Top of Raw data

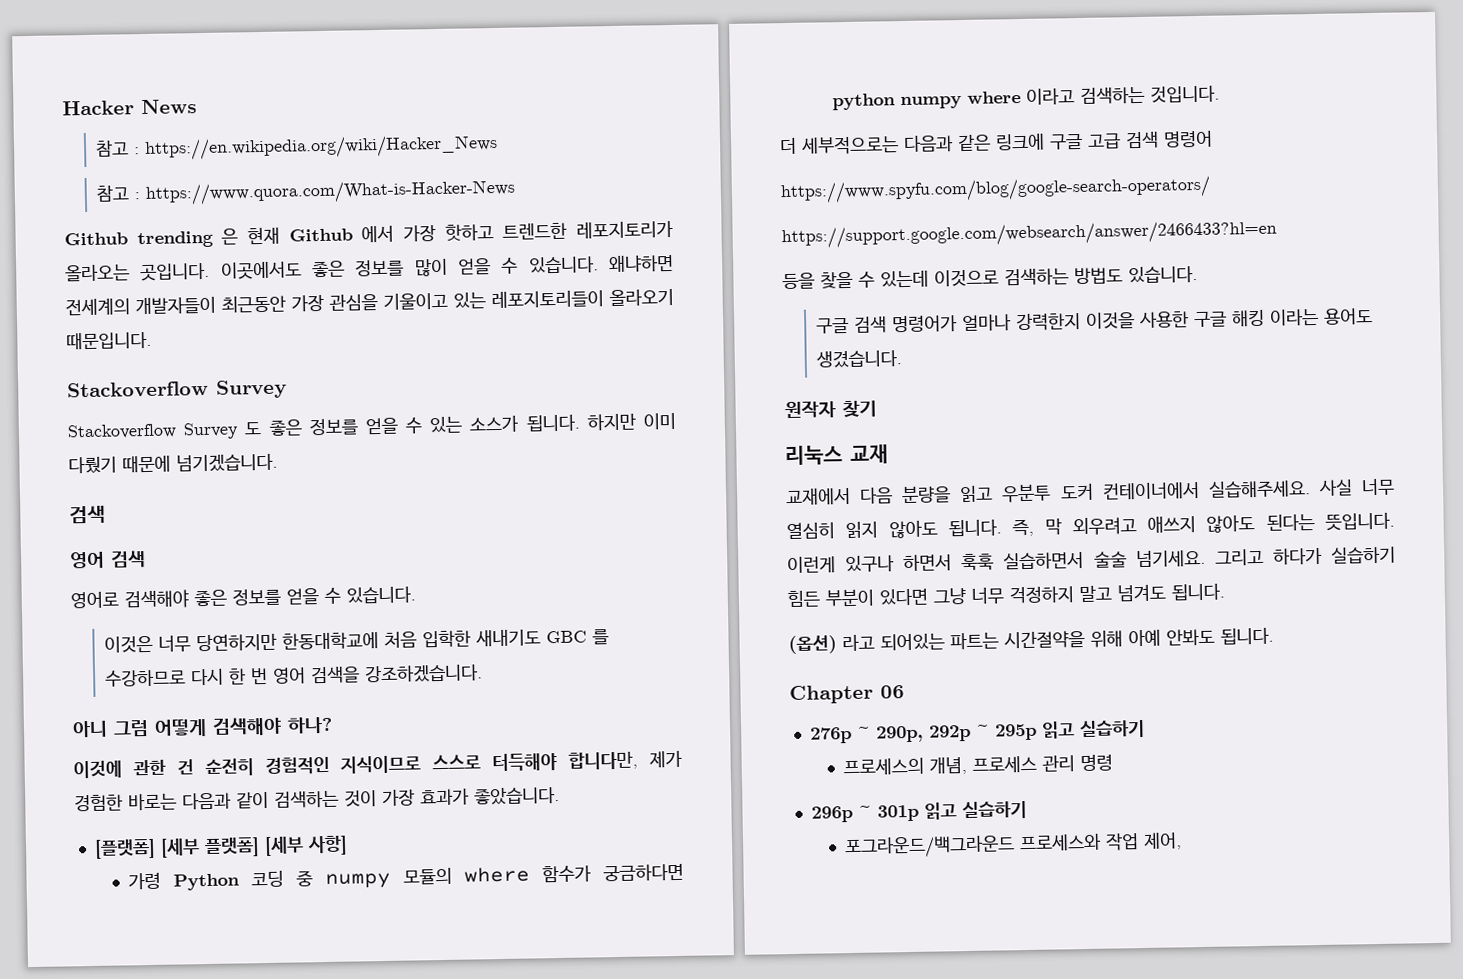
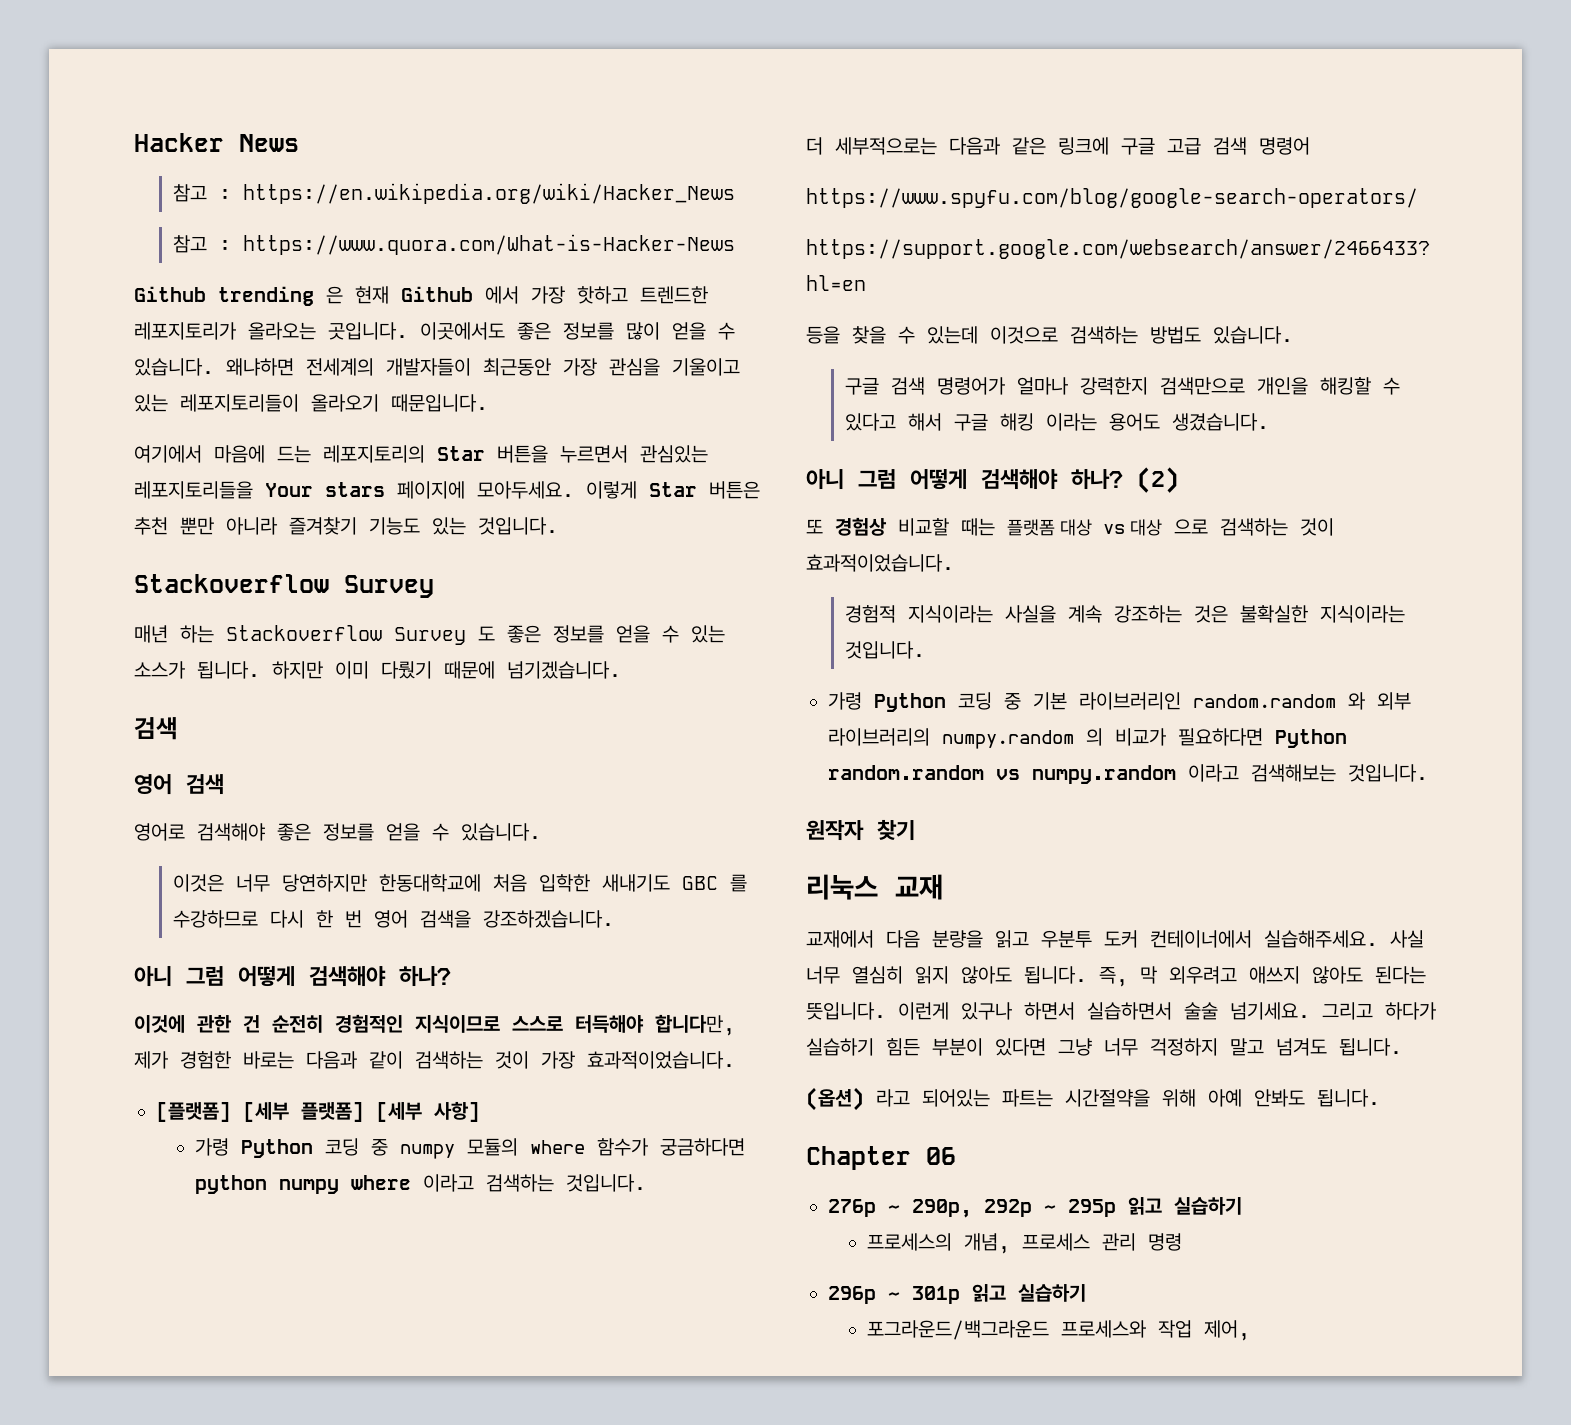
+ 여기에서 마음에 드는 레포지토리의 Star 버튼을 누르면서 관심있는 레포지토리들을 Your stars 페이지에 모아두세요. 이렇게 Star 버튼은 추천 뿐만 아니라 즐겨찾기 기능도 있는 것입니다.
- Stackoverflow Survey 도 좋은 정보를 얻을 수 있는 소스가 됩니다.
+ 매년 하는 Stackoverflow Survey 도 좋은 정보를 얻을 수 있는 소스가 됩니다.
- 이것에 관한 건 순전히 경험적인 지식이므로 스스로 터득해야 합니다만, 제가 경험한 바로는 다음과 같이 검색하는 것이 가장 효과가 좋았습니다.
+ 이것에 관한 건 순전히 경험적인 지식이므로 스스로 터득해야 합니다만, 제가 경험한 바로는 다음과 같이 검색하는 것이 가장 효과적이었습니다.
- 구글 검색 명령어가 얼마나 강력한지 이것을 사용한 구글 해킹 이라는 용어도 생겼습니다.
+ 구글 검색 명령어가 얼마나 강력한지 검색만으로 개인을 해킹할 수 있다고 해서 구글 해킹 이라는 용어도 생겼습니다.
+ 아니 그럼 어떻게 검색해야 하나? (2)
+ 또 경험상 비교할 때는 플랫폼 대상 vs 대상 으로 검색하는 것이 효과적이었습니다.
+ 경험적 지식이라는 사실을 계속 강조하는 것은 불확실한 지식이라는 것입니다.
+ 가령 Python 코딩 중 기본 라이브러리인 random.random 와 외부 라이브러리의 numpy.random 의 비교가 필요하다면 Python random.random vs numpy.random 이라고 검색해보는 것입니다.
- 이런게 있구나 하면서 훅훅 실습하면서 술술 넘기세요.
+ 이런게 있구나 하면서 실습하면서 술술 넘기세요.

Bottom of Raw data

### Goal of the exercise
Going through the material above, work out how many lines contain the string "생겼습니다" and give only that figure.

### Response
2